Here's the actual prompt I gave Codex (sensitive values redacted):

## Mission
Execute the AI service migration runbook at
docs/TODO_MigrateAIFeatureToStandaloneAIServince.md.
That document is the single source of truth for scope,
architecture, sequencing, gates, and success criteria.

## Execution Model - Parallel Threads
Spawn parallel agent threads with explicit sequencing:

- Thread A (critical path): Phase 0 → 1 → 2a → 2b → 3 → 5
- Thread B (infra/deploy): Phase 7 infra starts immediately.
  Phase 7 deploy-workflow waits for Phase 1.
- Thread C: Phase 6 backend after Phase 3.
  Phase 6 frontend after Phase 5 SSE contract freeze.
- Thread D: Phase 8 after Phase 7 + runtime telemetry stable.
- Thread E: Phase 9 after A+B+C converge.

Start Thread A and Thread B in parallel immediately.

## First Actions
1. Run required preflight commands (Section 6)
2. Begin Thread A Phase 0: baseline + characterization tests
3. Begin Thread B Phase 7 infra: Azure provisioning
4. Use integration branch codex/ai-migration-main

## Operating Rules
- Follow the runbook literally
- Update Migration Status table at every checkpoint
- Stop on stop gates
- Merge order matters
- One PR per bounded checkpoint
- No rewrites — this is a port
- Never commit or log secrets

## Do NOT Need Permission For
- Creating branches, PRs, running CLI commands
- Provisioning Azure resources, setting GitHub variables/secrets
- Making the connection-string fallback decision if managed
  identity fails

## MUST Stop and Report If
- Any stop gate failure
- Any az or gh command fails due to auth/RBAC
- Any ambiguity where the runbook doesn't specify a clear path
- Any temptation to redesign rather than port

Design Principles Behind the Prompt

Three deliberate choices:

Point at the runbook, don't repeat it. The prompt says "that document is the single source of truth." Duplicating architecture context in the prompt creates drift — two sources that can disagree.
Explicit permission boundaries. The "do NOT need permission" section prevents the agent from stalling on confirmations for actions the runbook already authorizes. The "MUST stop" section catches the failure modes where human judgment is actually needed.
Parallel execution is called out explicitly. Without this, Codex defaults to sequential execution. You have to tell it to spawn concurrent work.
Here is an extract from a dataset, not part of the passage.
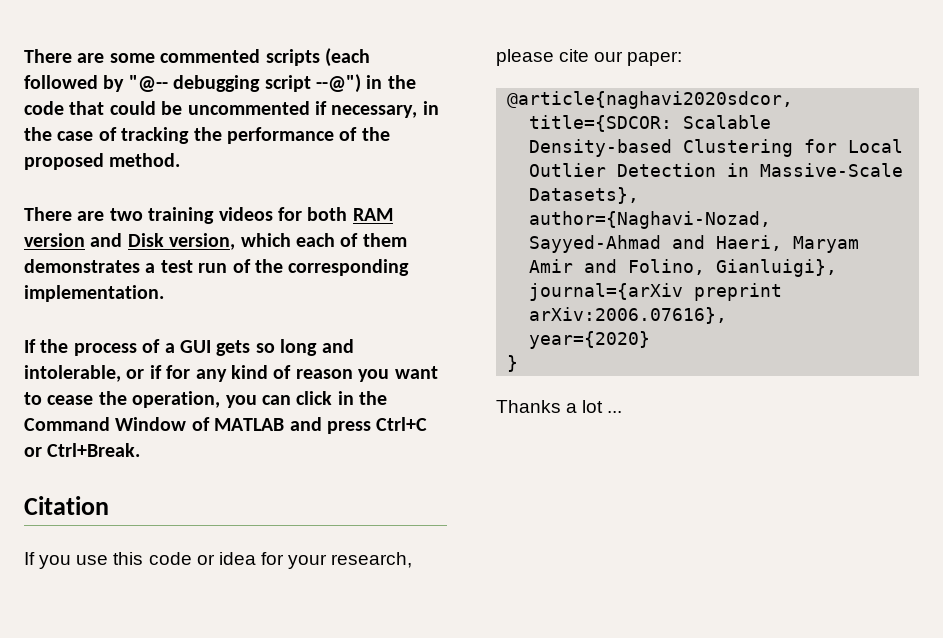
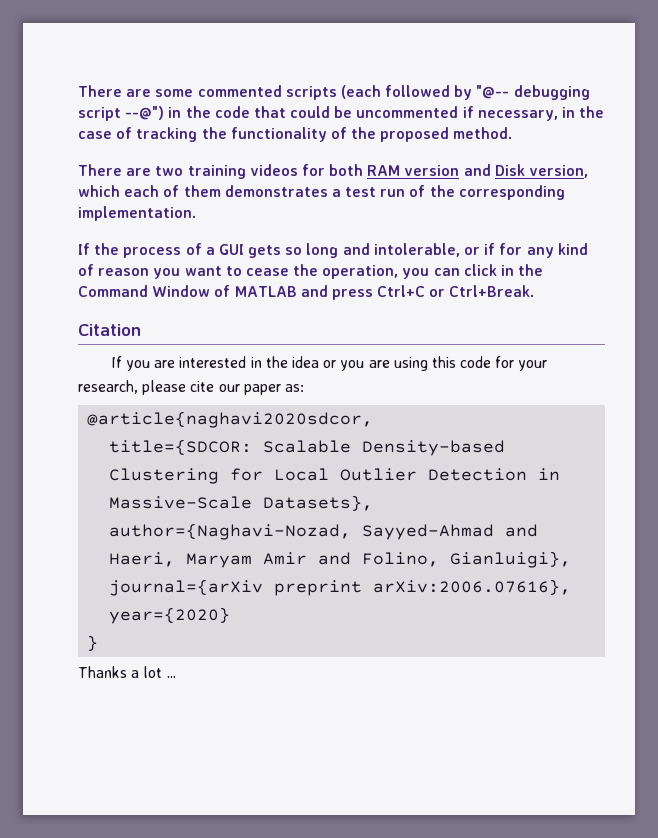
- There are some commented scripts (each followed by "@-- debugging script --@") in the code that could be uncommented if necessary, in the case of tracking the performance of the proposed method.
+ There are some commented scripts (each followed by "@-- debugging script --@") in the code that could be uncommented if necessary, in the case of tracking the functionality of the proposed method.
- If you use this code or idea for your research, please cite our paper:
+ If you are interested in the idea or you are using this code for your research, please cite our paper as:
Act 4: The Miss — Worktree Isolation

Here's where I have to be honest about a gap.

The runbook specified parallel threads. The prompt told Codex to spawn them. But neither document specified how to physically isolate the parallel work. We described the logical dependency graph but not the physical isolation model.

When I checked on Codex's early progress, I found it was working sequentially in a single directory, mixing Phase 0 and Phase 7 changes in the same checkout. The parallel execution model existed on paper but not in practice.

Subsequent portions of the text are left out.